Joe Slovo is an informal settlement in Langa, Cape Town. Like many other informal settlements, it was named after former housing minister and Anti-Apartheid activist, Joe Slovo. With over 20,000 residents, Joe Slovo is one of the largest informal settlements in South Africa. While residents have been fighting for 15 years for their right to live in Langa, the settlement recently came into prominence when it began to oppose the national pilot housing project of Lindiwe Sisulu called The N2 Gateway.
Residents have opposed the government's request that they be forcibly removed to Delft, a new township on the outskirts of the city. After a High Court ruling by controversial judge John Hlophe in favor of the Government, many experts in constitutional law have claimed the ruling to be unjust and against the South African Constitution.

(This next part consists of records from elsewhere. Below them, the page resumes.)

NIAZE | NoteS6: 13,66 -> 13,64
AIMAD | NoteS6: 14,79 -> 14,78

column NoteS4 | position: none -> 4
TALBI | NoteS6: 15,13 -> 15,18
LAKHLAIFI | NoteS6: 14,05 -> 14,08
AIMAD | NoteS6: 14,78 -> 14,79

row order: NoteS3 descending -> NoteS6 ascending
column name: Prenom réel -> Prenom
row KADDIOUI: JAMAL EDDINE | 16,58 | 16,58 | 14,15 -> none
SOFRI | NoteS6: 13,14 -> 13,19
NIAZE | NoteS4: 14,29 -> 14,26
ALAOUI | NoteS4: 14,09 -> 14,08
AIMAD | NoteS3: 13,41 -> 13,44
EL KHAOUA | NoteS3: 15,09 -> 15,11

Since then, residents have appealed the decision and taken it to the South African Constitutional Court. In August 2008, about 200 Joe Slovo residents travelled by train, spent the night at the Methodist Church in Braamfontein, and arrived at the Constitutional Court to protest proposed evictions. They were accompanied in solidarity by the Anti-Eviction Campaign as well as residents from Symphony Way, an informal settlement that is also in conflict with the government over the N2 Gateway Housing Project.
The Centre on Housing Rights and Evictions and the Community Law Centre from the University of Cape Town, who joined the case as friends of the court, argue that the mass relocation will significantly impact resident's quality of life. During the case, constitutional court judges expressed concern over Judge John Hlophe's High Court ruling. Still, judgment has been reserved.